Four Types of Blindness That Affect Commercial or Owner Operator Truckers

Good vision is essential for safely driving commercial or owner operator trucks. However, even with a healthy pair of eyes with 20/20 vision, you can’t always count on them to see everything on the road. That’s because the external world can interfere with your vision, or your brain may fail to properly process the signals sent by the eyes. In short, you can’t see something unless sufficient light from the object reaches your eyes, your eyes correctly convert the light into nerve signals, and your brain processes, or “makes sense” of the signals. If any one of these critical steps don’t occur, you become blind to whatever you’re looking at.
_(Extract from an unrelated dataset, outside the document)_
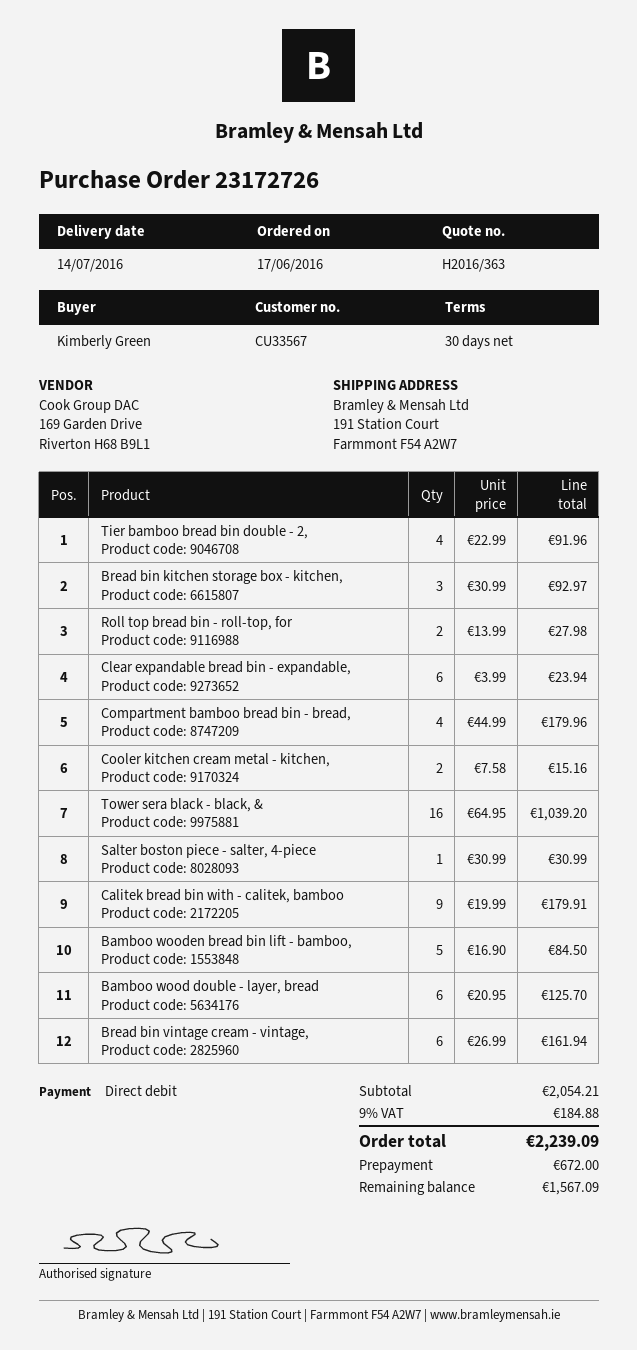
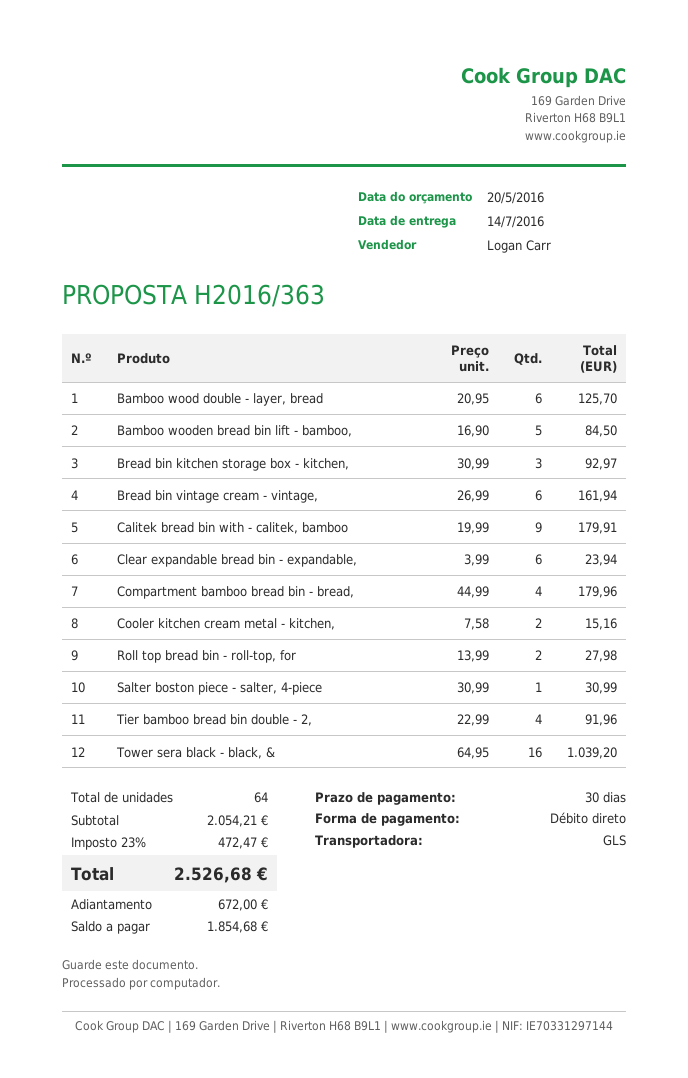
tax: 9% = 184.88 -> 23% = 472.47
total: 2239.09 -> 2526.68
balance: 1567.09 -> 1854.68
Assuming your eyes work fine, here are four ways you can fail to see what’s out there on the road:

Selective Attention

The brain has a limited capacity to process the enormous amount of visual information coming in from the outside of your windshield. In order to cope with this information overload, it filters out irrelevant visual inputs. What’s left over is what you see. This selective attention leaves you blind to the filtered signals. For example, if your entire focus at an intersection is finding traffic gaps to exploit, you can become blind to pedestrians on crosswalks. Another way of putting this is that you only see what you’re looking for.

Inattention Blindness

This occurs to people who mentally multitask. The brain’s limited capacity means that it’s poor at doing multiple things requiring brain power. An example of this is holding a cell phone conversation while driving. If the conversation requires thinking or imagining things, objects on the road become invisible because the brain lacks the capacity to carry on the conversation and also see all the traffic, signs, potholes, people, and other activity on the road. Up to fifty percent of what’s on the road can vanish even when your eyes are looking at the objects. This occurs even when your cell phone is hands free.

Micro Sleep

When forcing yourself to drive without adequate sleep (by will power or with stimulants like caffeine), parts of your brain briefly shut down and reawaken in an effort to get some rest. In essence, parts of your brain flicker on and off in a process called micro sleep. When this happens, you enter into a trance-like state where you automatically do very basic driving tasks, while being consciously unaware of what’s going on. You become blind on a conscious level to what’s happening on the road. Drivers who somehow get through micro sleep without an accident, have no recollection of what happened.

Motion Induced Blindness

When you fixate your eyes straight ahead without scanning the rest of the road with your eyes, moving things at the edge of your vision disappear. This is called motion induced blindness. You can see this effect by fixating your eyes at the blinking green dot here. This will cause the yellow dots to vanish.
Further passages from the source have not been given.